The present invention relates to a security bar assembly for a window or door opening in a building.
There is a requirement for security bars to be used in front of windows and doors and particularly in front of storefronts and the like. Such security bars are needed to deter break-in attempts into a building. There are various types of security bars and shutters available. For example, U.S. Pat. Nos. 5,957,181 and 6,035,917 (Cohen-Ravid) disclose security bar assemblies that have a plurality of bars extending across an opening. The bars have ends that may be joined to drive chains. The bar ends may be connected to chain links that have inserts disposed therein which cooperate with the end portions of the bars to drive the chain. Transport mechanisms may be used to move the drive chain such that the bars slide, and therefore cover, the opening.

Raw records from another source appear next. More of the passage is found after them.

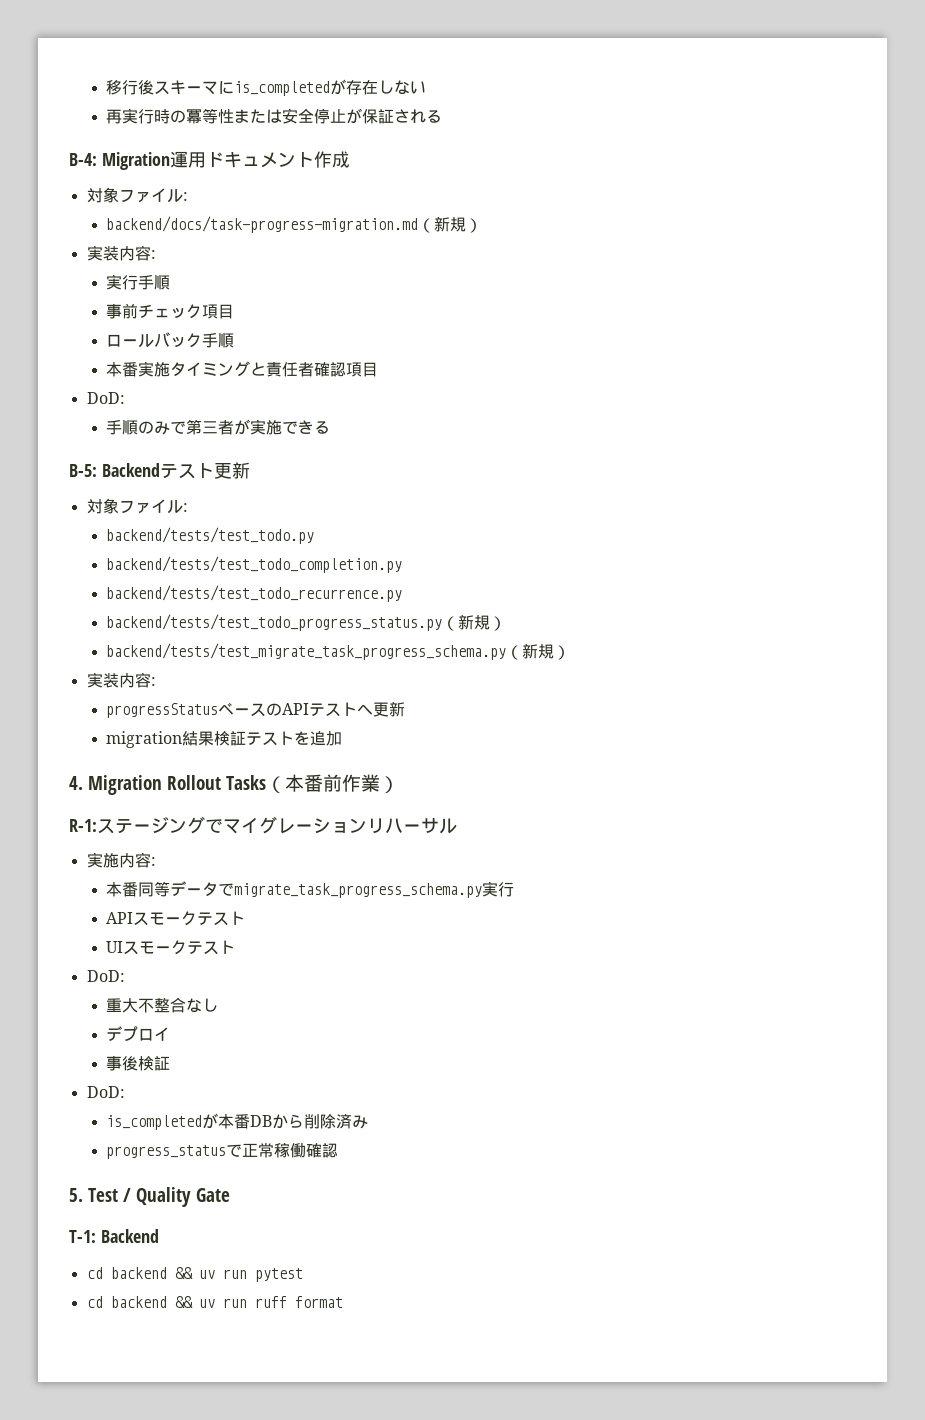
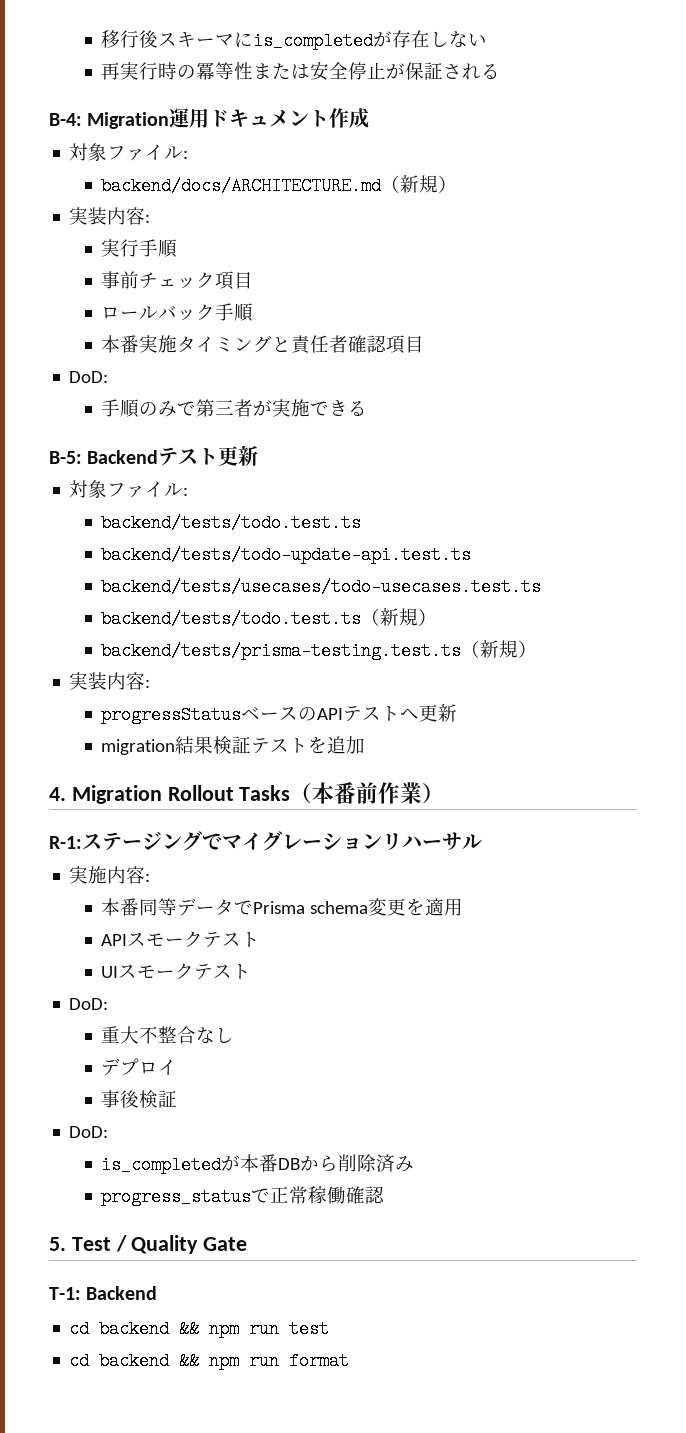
- backend/docs/task-progress-migration.md（新規）
+ backend/docs/ARCHITECTURE.md（新規）
  B-5: Backendテスト更新
  対象ファイル:
- backend/tests/test_todo.py
- backend/tests/test_todo_completion.py
- backend/tests/test_todo_recurrence.py
- backend/tests/test_todo_progress_status.py（新規）
- backend/tests/test_migrate_task_progress_schema.py（新規）
+ backend/tests/todo.test.ts
+ backend/tests/todo-update-api.test.ts
+ backend/tests/usecases/todo-usecases.test.ts
+ backend/tests/todo.test.ts（新規）
+ backend/tests/prisma-testing.test.ts（新規）
- 本番同等データでmigrate_task_progress_schema.py実行
+ 本番同等データでPrisma schema変更を適用
- cd backend && uv run pytest
- cd backend && uv run ruff format
+ cd backend && npm run test
+ cd backend && npm run format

The present invention provides a security bar assembly for an opening including a plurality of bars extending between two channels, the two channels positioned on opposite faces of the opening. The bars may be slidable within the channels, having bar ends retained in the channels. The channels may optionally have bar drive chains having adjoining chain links guided within the two channels, or other transport mechanisms such as drive shafts. Each of the bars may have a connection at each end to engage a chain link in the drive chain. The engaged chain links may be spaced apart a predetermined number of chain links in each of the drive chains to retain the bars a predetermined distance apart. A drive mechanism may be provided for moving the bars at substantially the same speed to slide the bars in the channels over the opening. The channels may each enclose a drive mechanism for independently moving the bar ends in each channel. In such embodiments, the drive mechanisms in the channels may be independently driven respectively by first and second motors. The first and second motors may be synchronised by a non-mechanical communication link.
A storage area may be provided adjacent the opening associated with the channels to retain the bars when they are not in place over the opening. Transfer mechanisms may be provided for moving the security bars between a stored position and a position in which the bars engage the bar transport mechanisms.
The present invention also provides a method of forming a security bar assembly in an opening including a plurality of security bars, the bars having retained ends extending between two channels on opposing faces of the opening and slidable therein, including the steps of moving drive chains in guides within the two channels, the drive chains having adjoining chain links; feeding opposing retained ends of a first bar to engage in first chain links of the drive chains so the first bar slides across the opening; feeding a second bar to engage in second chain links spaced a predetermined number of chain links from the first chain links, and continuing moving the drive chains and engaging further bars in further chain links spaced the predetermined number of chain links apart until the security bar assembly covers the opening.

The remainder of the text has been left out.